> _WHAT TO WORK ON_: Using the records below, repeat exactly the lines from the one holding "Scarlet & Gold Women's Madi Sweatshirt - Auburn: 4" through the one holding "Scarlet & Gold Women's Alli Airy Tank", both ends included, and no others.

> _EXTRACTED ENTRIES_:
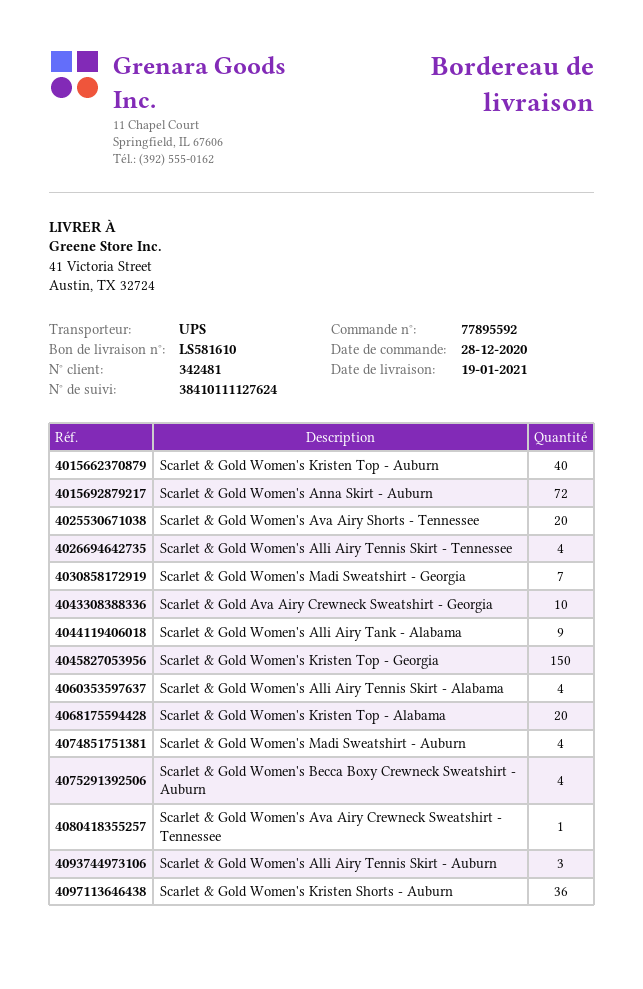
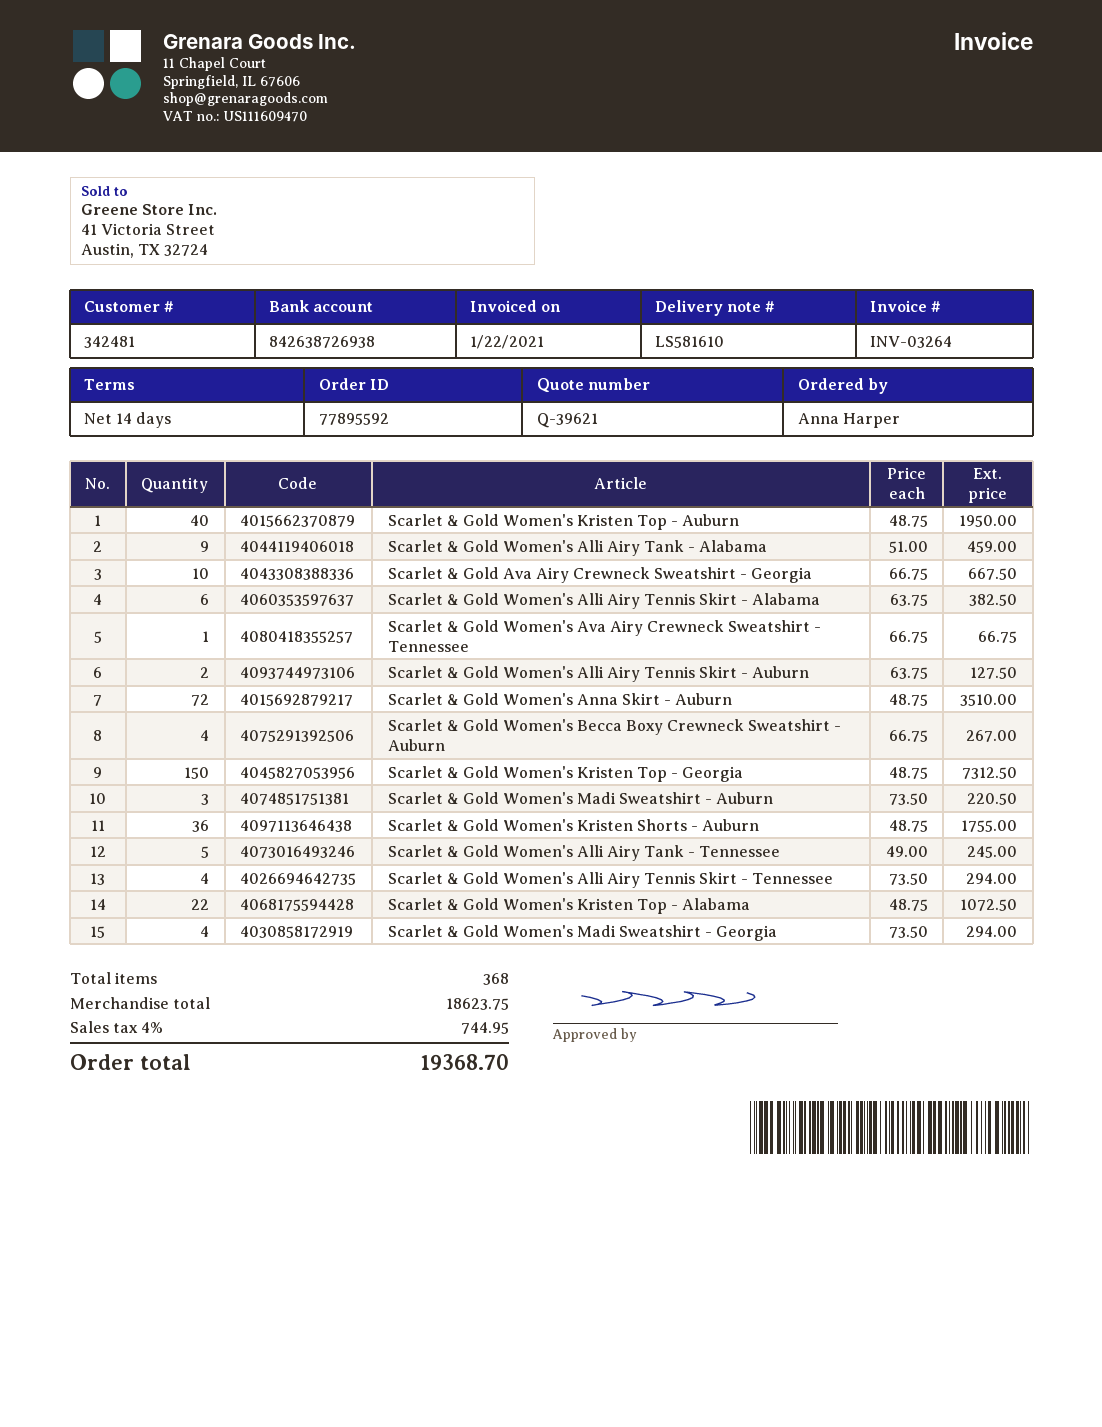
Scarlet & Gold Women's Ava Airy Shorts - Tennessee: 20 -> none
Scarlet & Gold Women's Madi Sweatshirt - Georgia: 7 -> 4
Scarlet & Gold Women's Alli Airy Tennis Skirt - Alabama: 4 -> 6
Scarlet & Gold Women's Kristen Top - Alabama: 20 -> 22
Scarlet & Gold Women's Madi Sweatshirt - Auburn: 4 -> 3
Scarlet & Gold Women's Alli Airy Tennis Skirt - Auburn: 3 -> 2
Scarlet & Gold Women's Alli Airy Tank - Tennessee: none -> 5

==

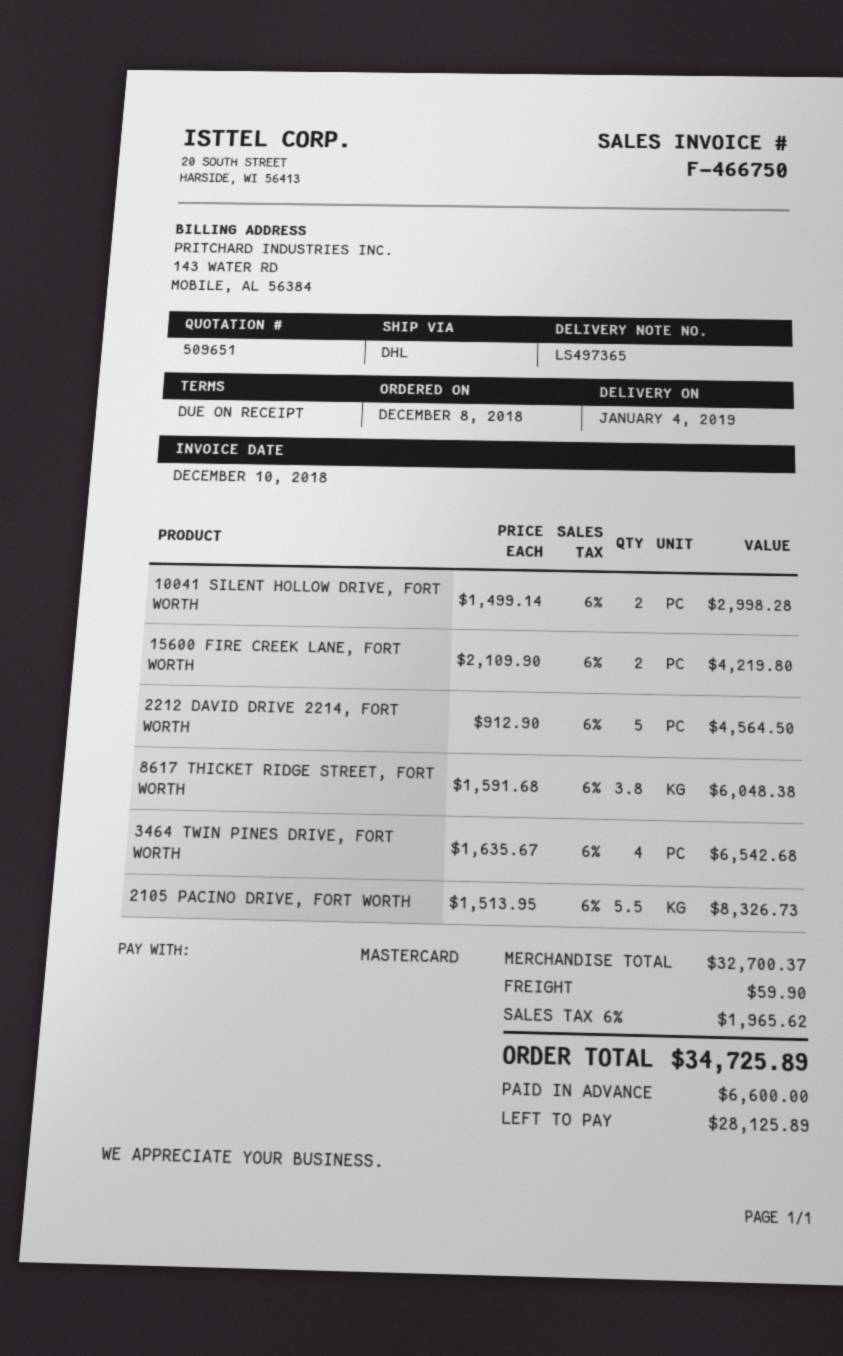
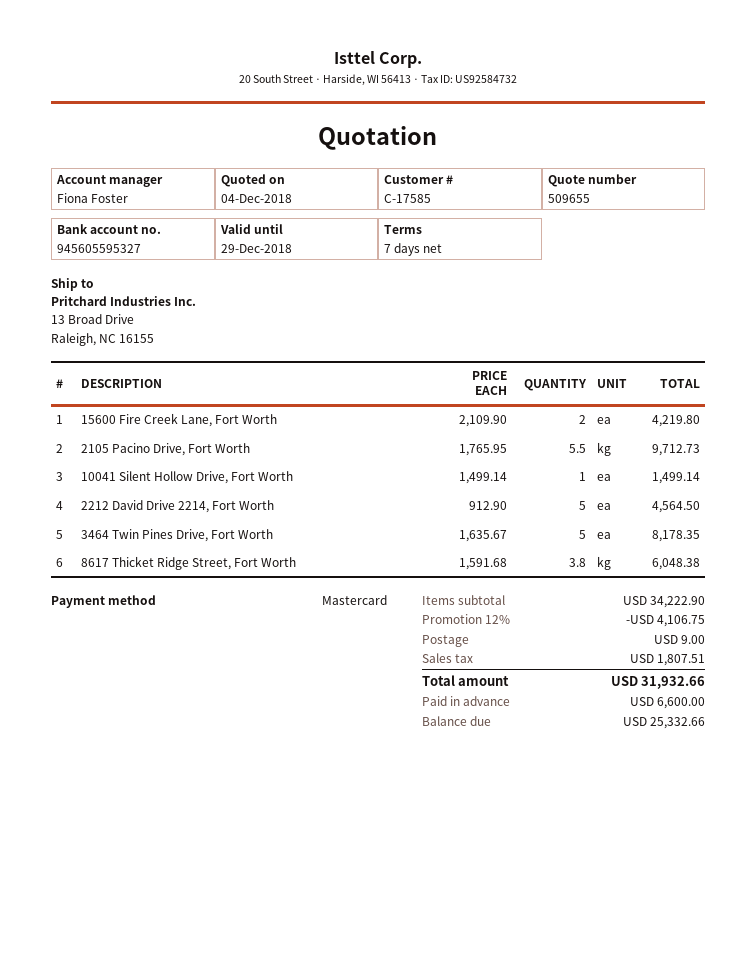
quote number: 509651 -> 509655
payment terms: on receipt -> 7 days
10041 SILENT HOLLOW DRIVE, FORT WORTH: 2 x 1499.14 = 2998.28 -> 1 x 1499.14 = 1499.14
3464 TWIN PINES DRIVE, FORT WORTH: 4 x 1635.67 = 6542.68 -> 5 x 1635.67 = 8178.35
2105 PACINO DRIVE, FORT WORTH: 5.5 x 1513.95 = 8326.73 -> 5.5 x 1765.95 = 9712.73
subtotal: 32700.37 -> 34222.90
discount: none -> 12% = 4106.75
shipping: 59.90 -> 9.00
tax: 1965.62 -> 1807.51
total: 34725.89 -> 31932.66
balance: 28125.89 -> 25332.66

> _TASK ANSWER_:
Scarlet & Gold Women's Madi Sweatshirt - Auburn: 4 -> 3
Scarlet & Gold Women's Alli Airy Tennis Skirt - Auburn: 3 -> 2
Scarlet & Gold Women's Alli Airy Tank - Tennessee: none -> 5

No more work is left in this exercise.